For recipes from other publications, I used Link Reader, a plugin that allowed me to paste a web link to generate meal plans using recipes from other credible sites like Serious Eats. The chatbot pulled data from the sites to make meal plans and told me to visit the websites to read the recipes. That took extra work, but it beat an AI-devised meal plan.
Research
When researching for an article on a popular video game series, I turned to ChatGPT and Bard to jog my memory about past games by recapitulating their plots. They messed up important details about the games’ stories and characters.
After testing many other AI tools, I came to the conclusion that it was crucial for research to fixate on reliable sources and quickly check the data for accuracy. I finally found a tool that does just that: Humata.AI, a free web app that has become popular among academic researchers and lawyers.
The app lets you upload a document, such as a PDF, and from there a chatbot answers your questions about the material alongside a copy of the document, highlighting relevant parts.
In one test, I uploaded a research paper I found on PubMed, a government-run search engine for scientific literature. The tool produced a relevant summary of the lengthy document in minutes, a process that would have taken me hours, and I glanced at the highlights to make sure the summaries were accurate.

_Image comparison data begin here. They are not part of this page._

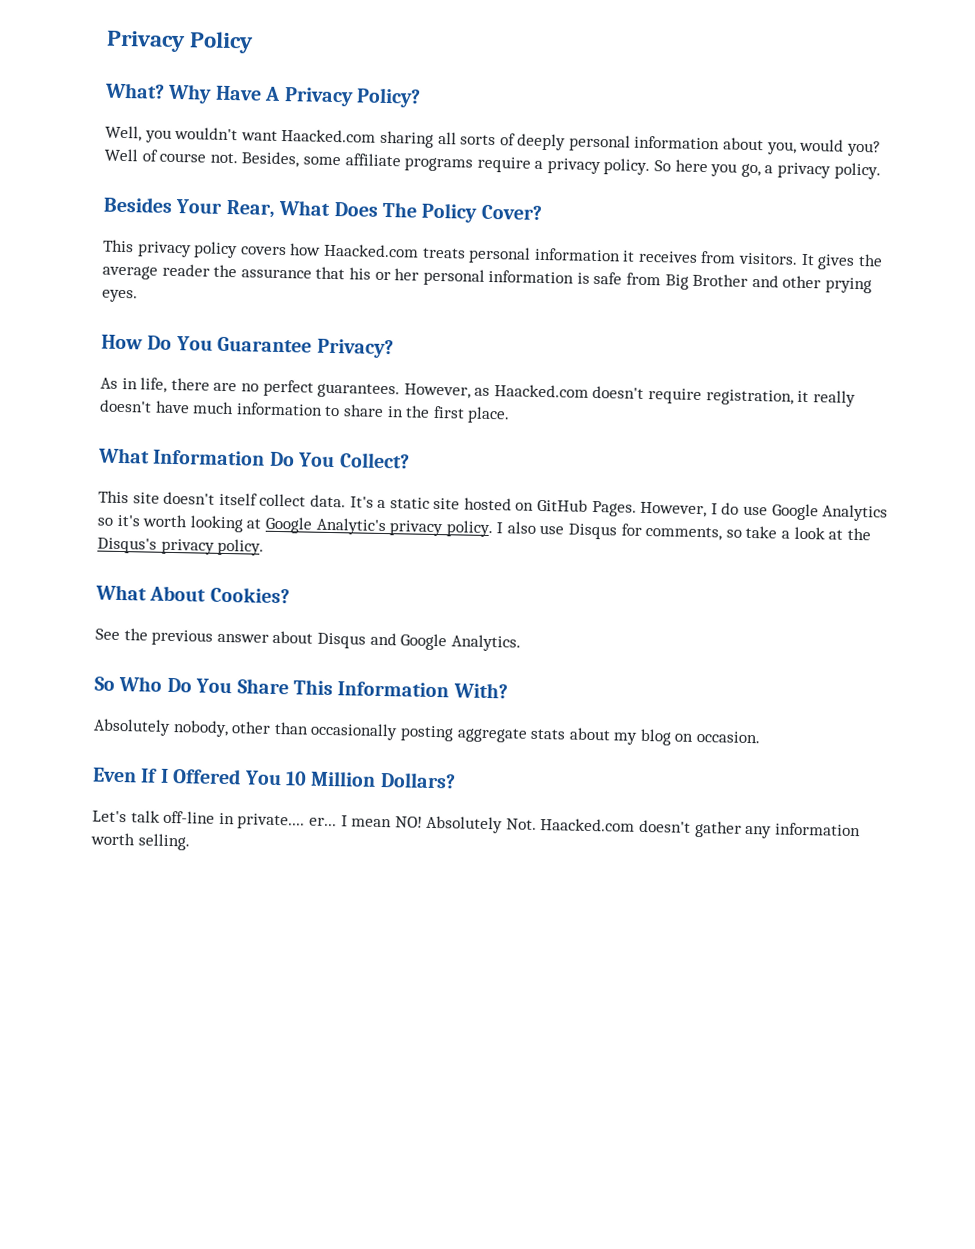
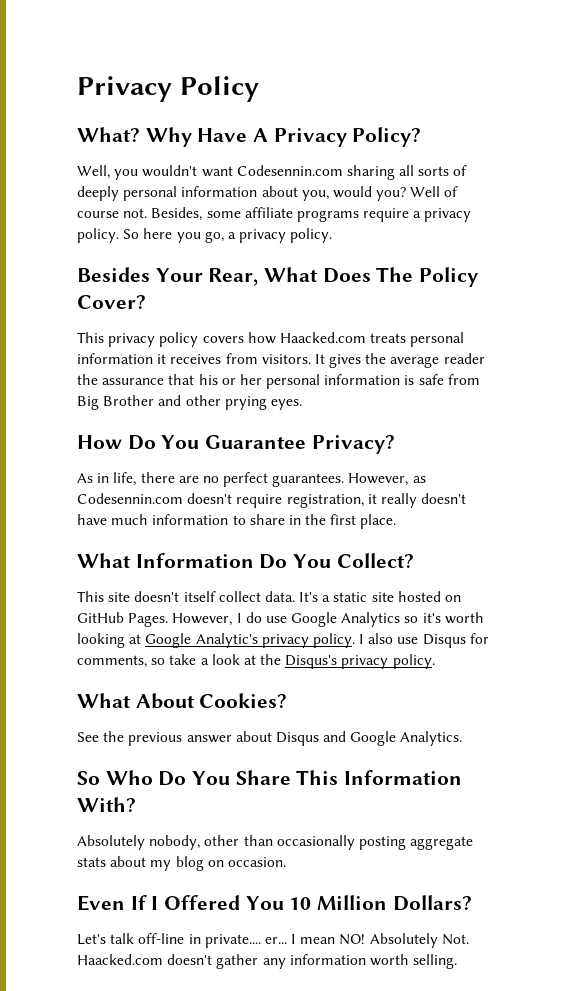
- Well, you wouldn't want Haacked.com sharing all sorts of deeply personal information about you, would you?
+ Well, you wouldn't want Codesennin.com sharing all sorts of deeply personal information about you, would you?
- However, as Haacked.com doesn't require registration, it really doesn't have much information to share in the first place.
+ However, as Codesennin.com doesn't require registration, it really doesn't have much information to share in the first place.

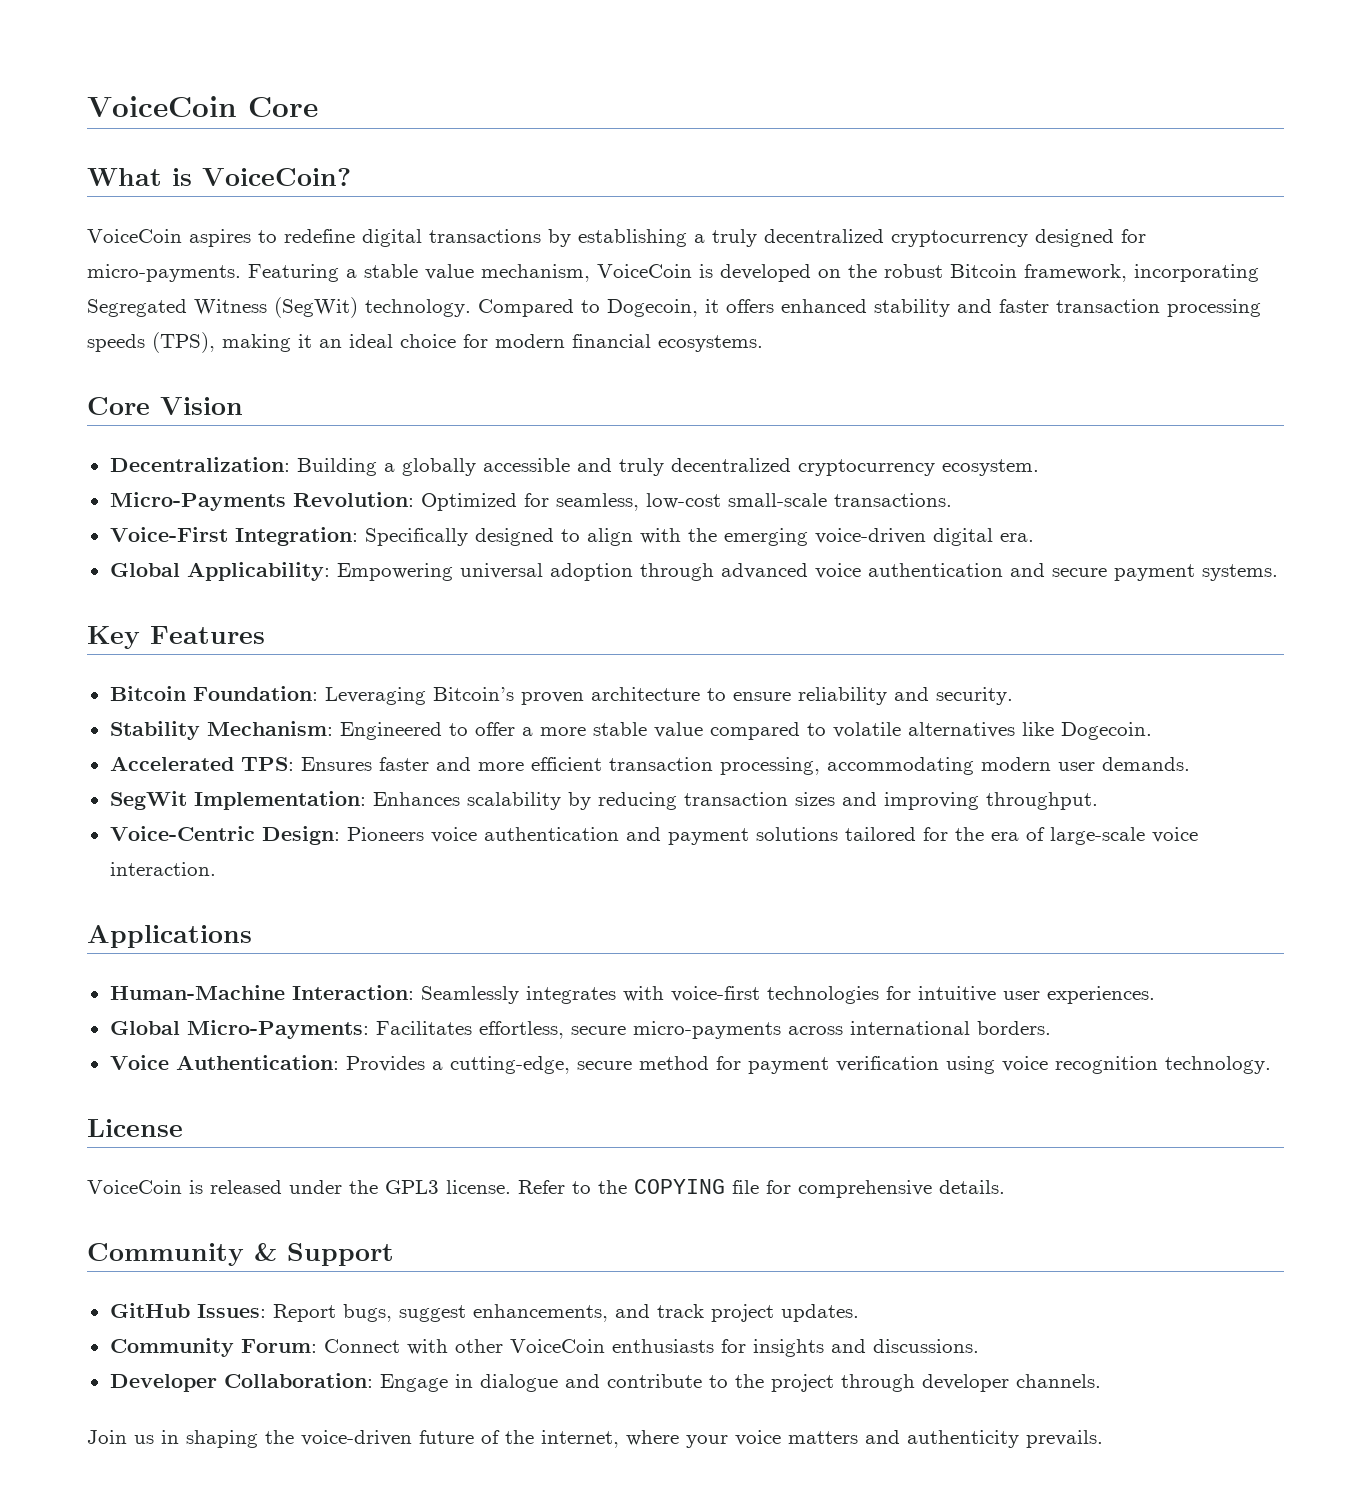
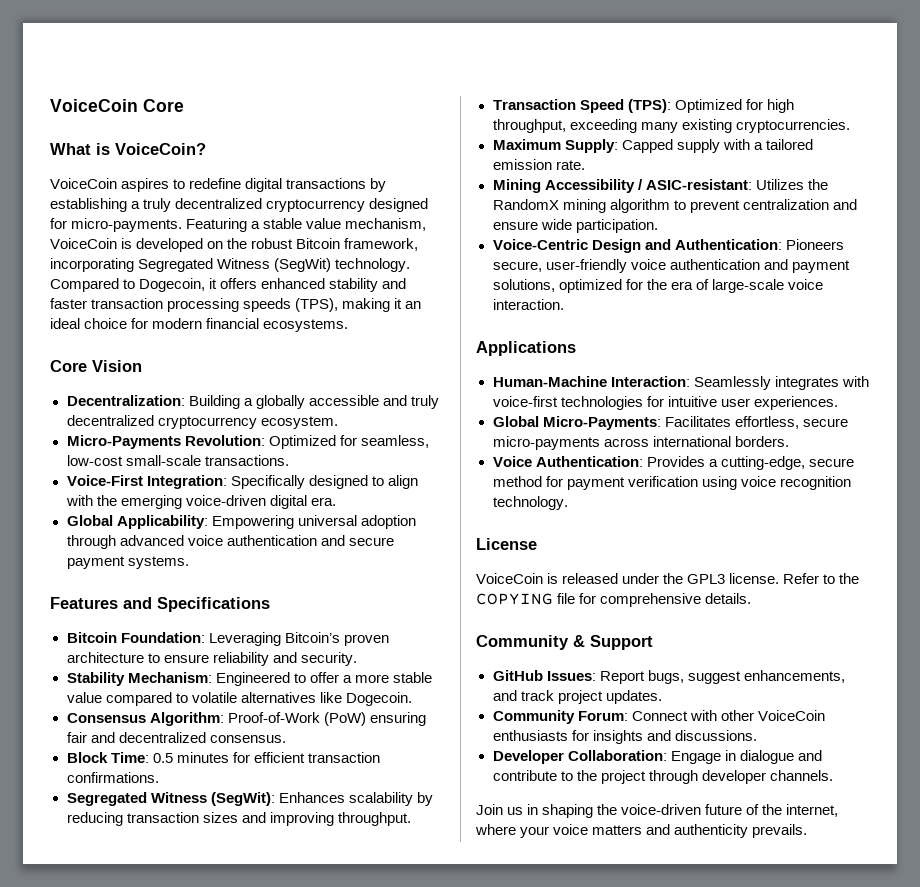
- Key Features
+ Features and Specifications
- Accelerated TPS: Ensures faster and more efficient transaction processing, accommodating modern user demands.
- SegWit Implementation: Enhances scalability by reducing transaction sizes and improving throughput.
+ Consensus Algorithm: Proof-of-Work (PoW) ensuring fair and decentralized consensus.
+ Block Time: 0.5 minutes for efficient transaction confirmations.
+ Segregated Witness (SegWit): Enhances scalability by reducing transaction sizes and improving throughput.
- Voice-Centric Design: Pioneers voice authentication and payment solutions tailored for the era of large-scale voice interaction.
+ Transaction Speed (TPS): Optimized for high throughput, exceeding many existing cryptocurrencies.
+ Maximum Supply: Capped supply with a tailored emission rate.
+ Mining Accessibility / ASIC-resistant: Utilizes the RandomX mining algorithm to prevent centralization and ensure wide participation.
+ Voice-Centric Design and Authentication: Pioneers secure, user-friendly voice authentication and payment solutions, optimized for the era of large-scale voice interaction.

Cyrus Khajvandi, a founder of Humata, based in Austin, Texas, developed the app when he was a researcher at Stanford and needed help reading dense scientific papers, he said. The problem with chatbots like ChatGPT, he said, is that they rely on outdated models of the web, so the data may lack relevant context.
Trip planning
When a Times ChatGPT travel writer recently asked to put together an itinerary for Milan, the bot directed her to a central part of the city that was deserted because it was an Italian holiday, among other things.
I had better luck when I applied for a vacation travel plan for me, my wife, and our dogs in Mendocino County, California. Similar to meal planning, I asked ChatGPT for suggestions from some of my favorite travel sites, such as Vox-owned Thrillist and the travel section of The Times.
Within minutes, the chatbot generated a route of dog-friendly restaurants and activities, including a farm with wine and cheese pairings and a train to a popular hiking trail. This saved me several hours of planning, and most importantly, the dogs had a great time.
It boils down
Google and OpenAI, which works closely with Microsoft, say they are working to reduce hallucinations in their chatbots, but we can already reap the benefits of AI by taking control of the data the bots rely on to come up with answers.
Put another way, the main benefit of training machines with huge datasets is that they can now use language to simulate human reasoning, says Nathan Benaich, a venture capitalist who invests in AI companies. The important step for us, he said, is to match that capability with high-quality information.